One social determinant of health that is particularly salient for Indigenous people in Canada is colonialism and the residential school system. While the Truth and Reconciliation Commission has been active for over a decade, it was not until recently that many Canadians became aware of the depth of the issue and the intergenerational trauma that it has caused. One crucial aspect of beginning to confront the truth of the issue, is to understand that residential schools were a systematic cultural genocide in which children “were made to feel inferior and worthless” due to their Indigenous descent (Robertson, 2018). This led many to be “haunted by this image of themselves for the rest of their lives”. Children were ripped away from their families in an attempt at “trying to civilize” them. For women, this act meant that their traditional roles as life-givers and caretakers in their communities - and the respect and honour that it brought - were also stripped away. By robbing mothers of their children, while simultaneously declaring that single mothers “were unfit to raise their children alone”, the residential schooling system, supported by the Church and the Canadian government, caused widespread mental trauma among Indigenous women (Robertson, 2018). While women were not the only ones deeply affected by the residential school system, men were not exposed to a systematic gendered loss of social status caused by the imposition of a patriarchal Christian social order that devalued women and considered both, women and children as the property of the male head of the household.


Many children experienced horrific sexual and physical abuse while in the residential school system. This abuse, carried out by authority figures such as religious leaders, priests, nuns, was often justified as punishment for bedwetting, speaking their own languages, or even interacting with opposite genders. This led many of these individuals to believe that all sexual relations were due to sin, instilling in them a “fear [of] such intimacy” and resulting in “unstable relationships…in their adulthood” (Robertson, 2018).
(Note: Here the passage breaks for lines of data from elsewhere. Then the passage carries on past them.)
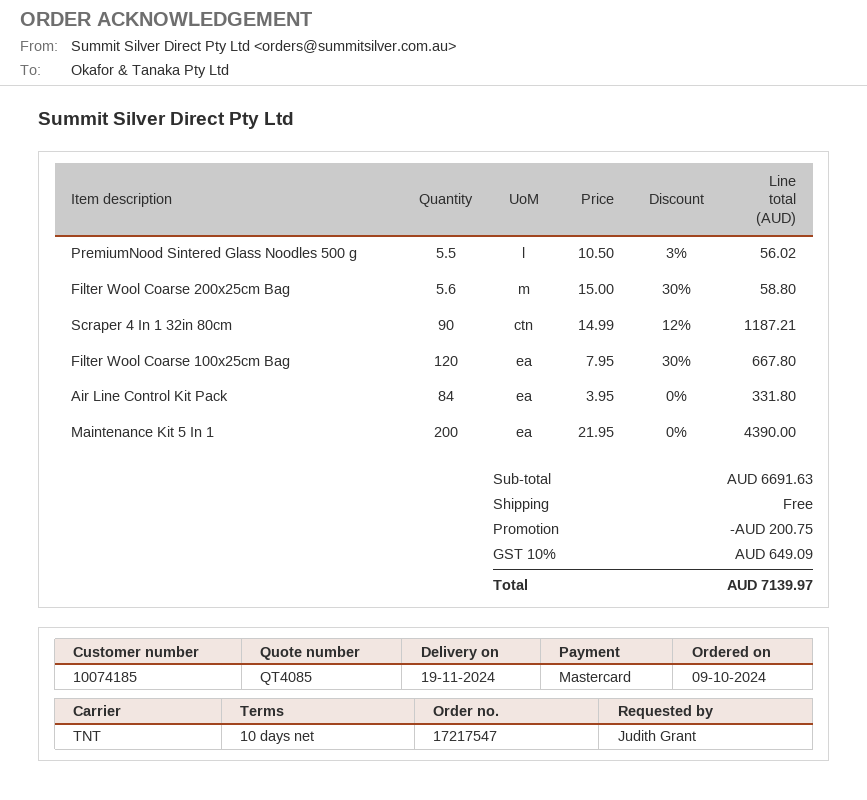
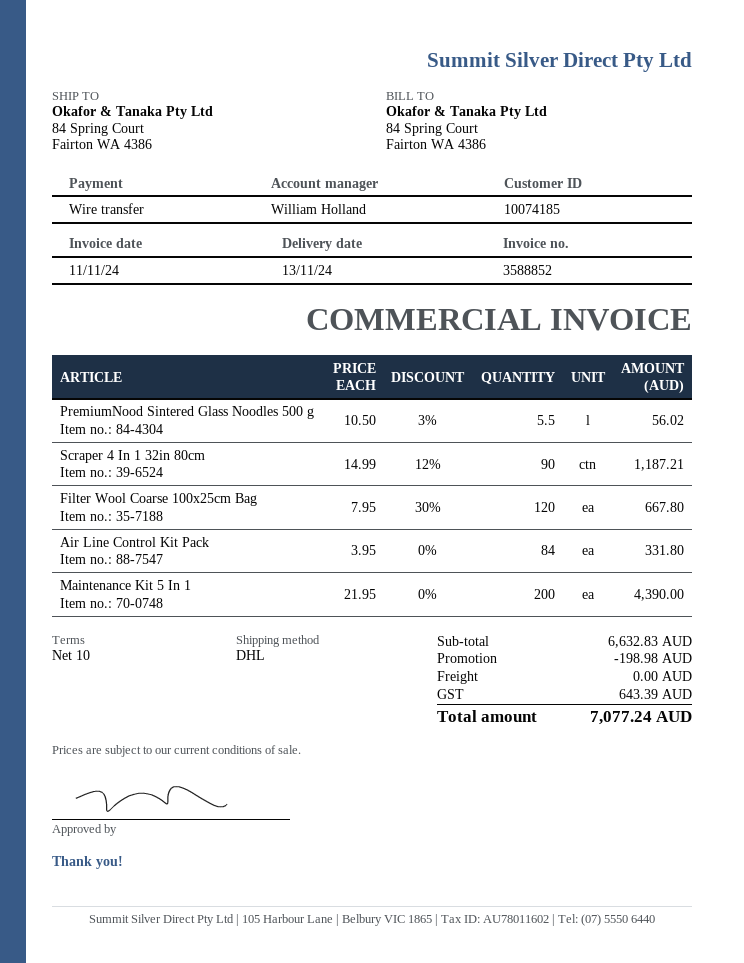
delivery date: 2024-11-19 -> 2024-11-13
payment method: Mastercard -> bank transfer
shipping method: TNT -> DHL
Filter Wool Coarse 200x25cm Bag: 5.6 x 15.00 - 30% = 58.80 -> none
subtotal: 6691.63 -> 6632.83
discount: 200.75 -> 198.98
tax: 649.09 -> 643.39
total: 7139.97 -> 7077.24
In addition, while many Indigenous societies used natural methods to end pregnancies prior to colonization, the practice - and other family planning methods - was heavily stigmatized in the religious education imposed on Indigenous people forced to attend residential schools, leaving Indigenous women with less access to family planning methods and supports (Dal Monte, 2022).
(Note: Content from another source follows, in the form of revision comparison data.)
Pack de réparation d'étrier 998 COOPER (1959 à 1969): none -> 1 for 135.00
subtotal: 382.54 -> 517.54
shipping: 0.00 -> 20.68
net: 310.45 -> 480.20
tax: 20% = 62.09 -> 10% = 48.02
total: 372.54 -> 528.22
When combined with the patriarchal values of the colonialist system, in which Indigenous women are subjected to the notion that they are both “inferior in a male-dominated society” and for their Indigenous parentage, this trauma and the lack of access to traditional social supports and healing is deeply mentally scarring. This helps “to explain why the cycle of abuse began and still continues in many Indigenous communities” (Robertson, 2018). Further supporting this point, a 2009 survey by Statistics Canada showed the severity of the issue, noting that many Indigenous “female victims of crime are relatively young and tend to be highly represented as victims of violence” (Brennan, 2011). The figure displayed below shows how Indigenous women in Canada are overrepresented as the victims of violence.


Figure 1: self-reported violent victimization of females, by Indigenous identity (Brennan for Statistics Canada, 2011)
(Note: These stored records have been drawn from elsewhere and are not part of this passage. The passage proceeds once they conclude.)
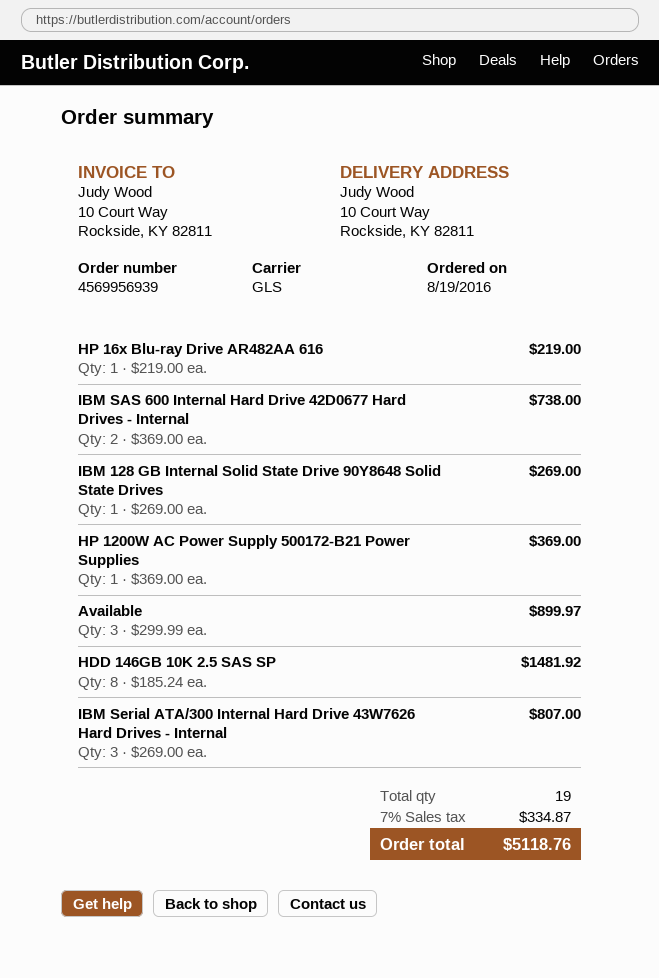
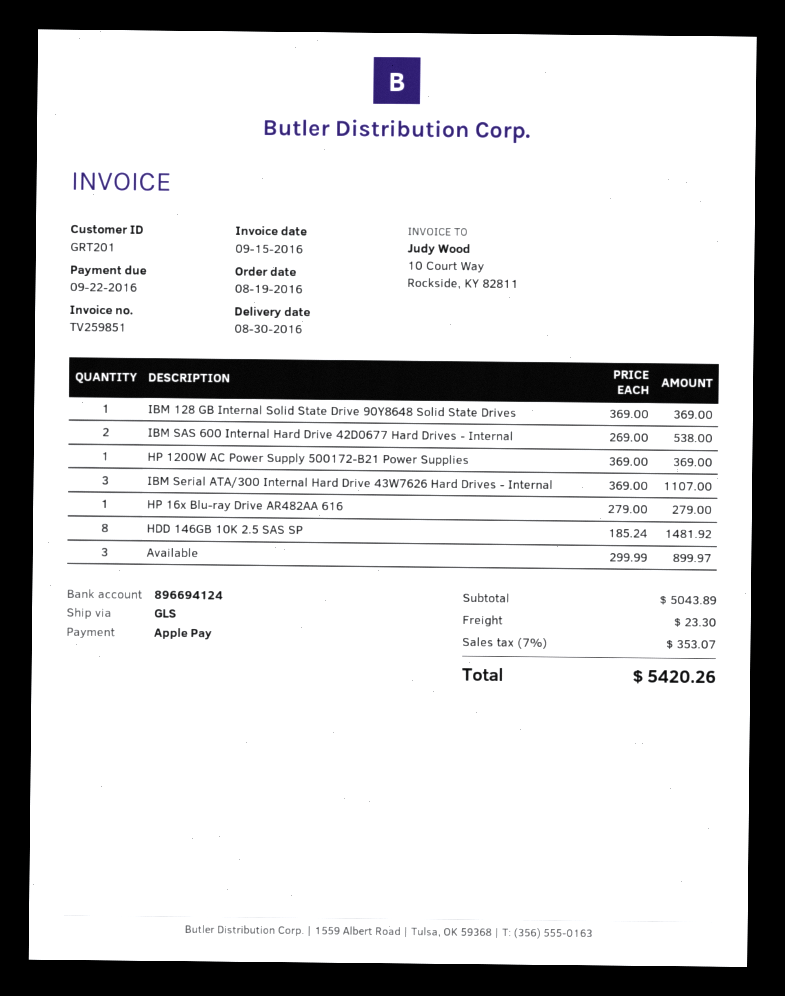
HP 16x Blu-ray Drive AR482AA 616: 1 x 219.00 = 219.00 -> 1 x 279.00 = 279.00
IBM SAS 600 Internal Hard Drive 42D0677 Hard Drives - Internal: 2 x 369.00 = 738.00 -> 2 x 269.00 = 538.00
IBM 128 GB Internal Solid State Drive 90Y8648 Solid State Drives: 1 x 269.00 = 269.00 -> 1 x 369.00 = 369.00
IBM Serial ATA/300 Internal Hard Drive 43W7626 Hard Drives - Internal: 3 x 269.00 = 807.00 -> 3 x 369.00 = 1107.00
shipping: none -> 23.30
tax: 7% = 334.87 -> 7% = 353.07
total: 5118.76 -> 5420.26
Acknowledging the legacy of colonialism and the residential school system is crucial to understanding both, the current issues faced by Indigenous women in Canada and what is needed for Indigenous communities to begin to heal from our past. As Canadians, we need to advocate for removing the government’s neoliberal perspective from the forefront to show that this is not a “us” vs. “them” issue. All in all, bettering the mental and physical health of Indigenous communities needs to be seen through an egalitarian, feminist stance. Women of these communities should no longer be made to feel inferior, rather, we need them to have the space to reclaim their prominence in society so that they may lead us into the future and change the narrative.